Is Television Dying?

Everyone says cord-cutting is in and no-one buys or watches TV. Really?

When TV began in earnest after World War II, it was part of a radical shift in how we lived. White GIs and their families benefiting from generous home-loan deals began to populate what quickly became a vast suburban sprawl fanning out from our big cities. The environment was put into a crisis from which it has never recovered, as walking, cycling, and mass transit were displaced in many parts of the country by the private car.

Along the way, television also displaced things—it took over from motion pictures and radio as the principal nighttime and weekend distraction from the daily grind. Downtown cinemas closed their doors and TV repairmen clambered into their vans to keep the ’burbs connected. As television use grew, so did its portion of electricity consumption. This lessened somewhat during the oil crisis of the 1970s when more efficient designs for household goods became a necessity.

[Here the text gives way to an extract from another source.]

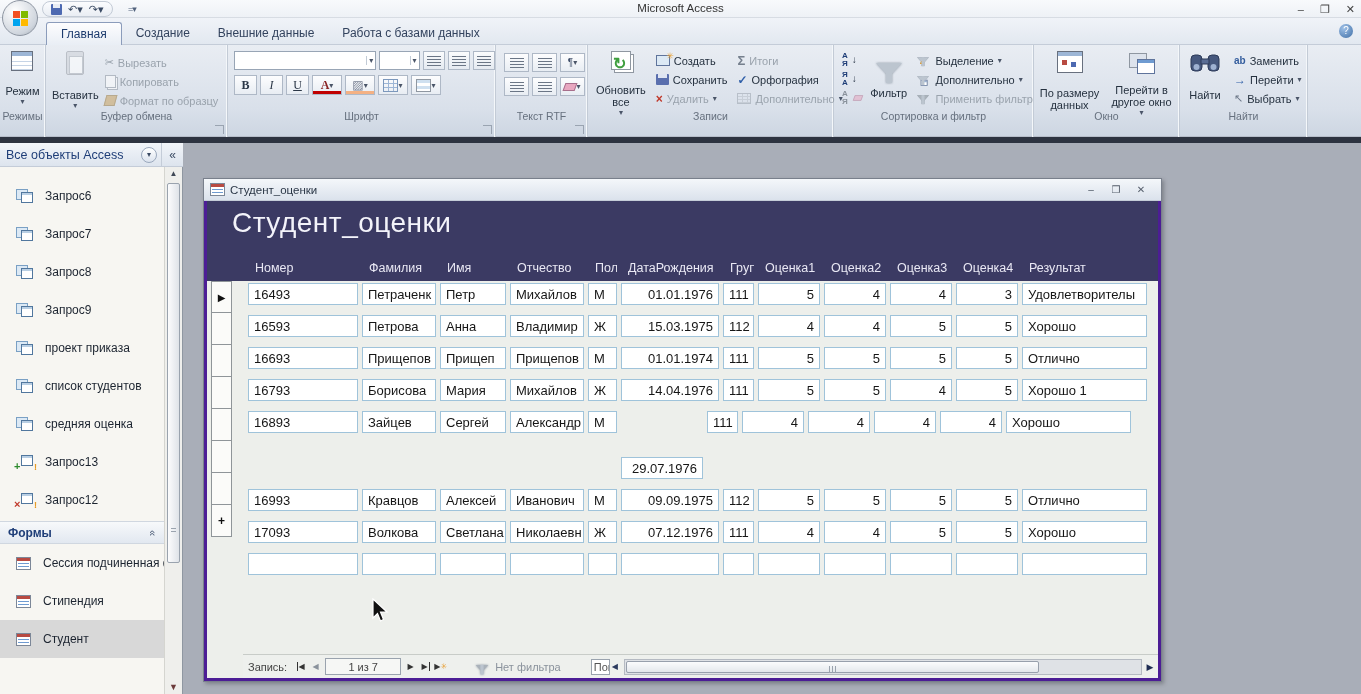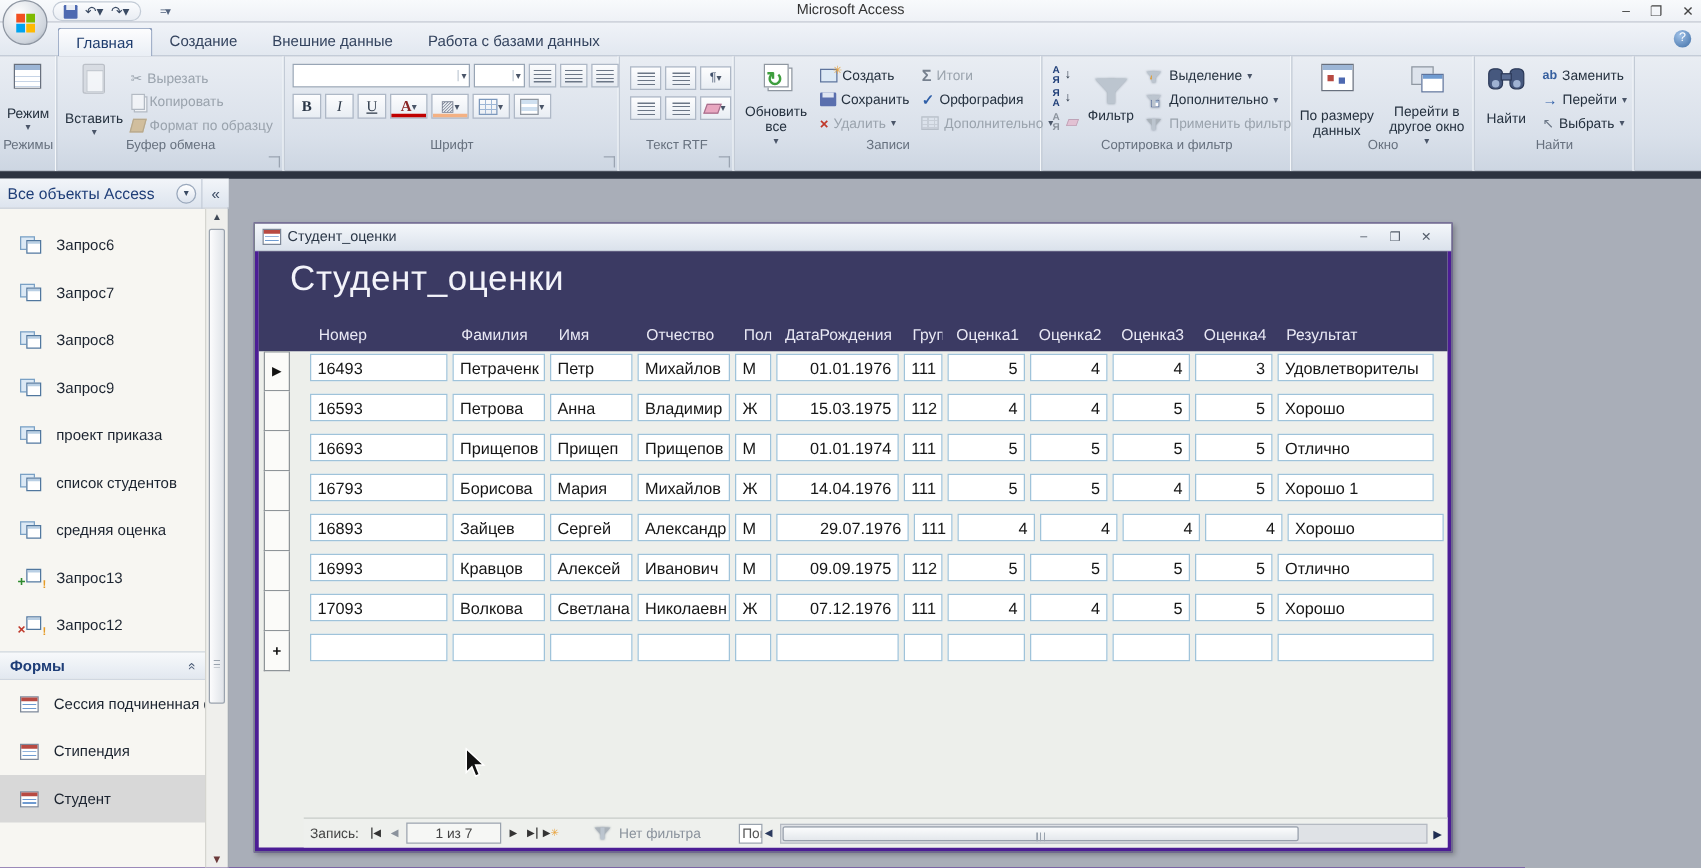"29.07.1976" div.gcell { margin-top: none -> 46px; width: 106px -> 82px }
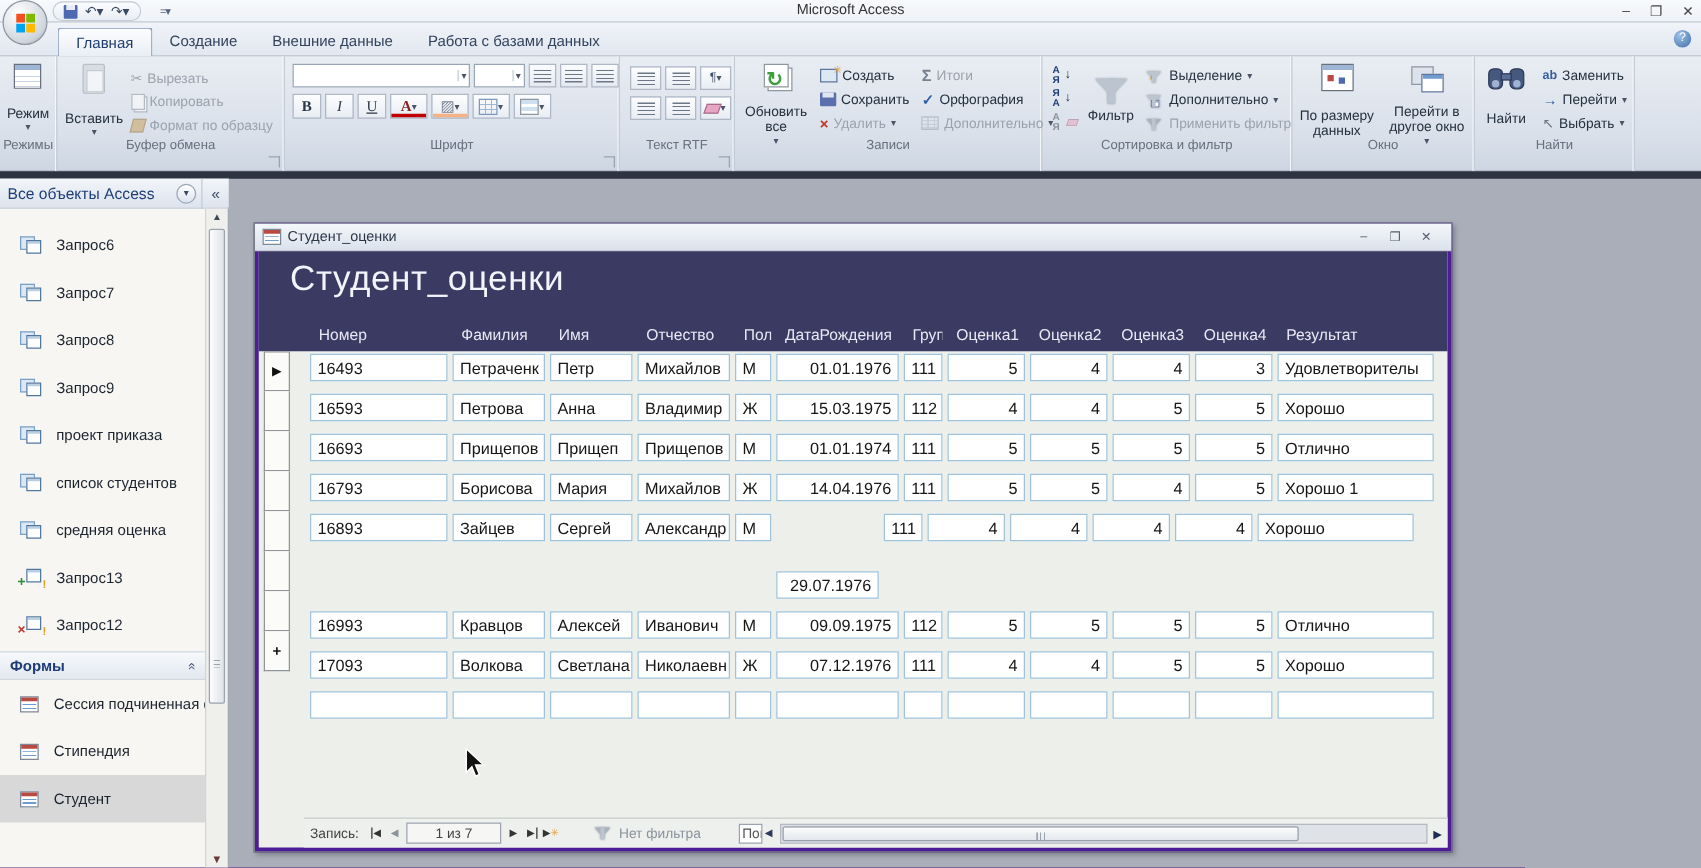"Нет фильтра" .rn-filter { align-items: flex-start -> flex-end }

Today, everyone seems to be saying TV is dead; that people still watching are being left behind—they’re somehow out of date. We hear that television viewing is a passive, one-way activity and doesn’t engage the youth of today by contrast with putting thumbprints on their smartphones 2,617 times every 24 hours (yes, that’s the average).

Some data support the contention that TV use is declining. Last year, 223 million television sets were sold around the world, a decrease of five million from the year before. But predictions this year are for 236 million sales, and 259 million in 2020. By contrast, the number of smartphones sold globally in the fourth quarter of 2017 was estimated at 408 million—the first time since they came on the market that sales dropped.

Here in the US, Nielsen estimates that 119.6 million homes have TVs. Major growth comes from Latin@, African-American, and Asian households. And despite the palaver about “cord-cutting,” the proportion of television sets receiving signals from broadcast, cable, satellite, or telephony—and, yes, broadband—is 96.5 percent.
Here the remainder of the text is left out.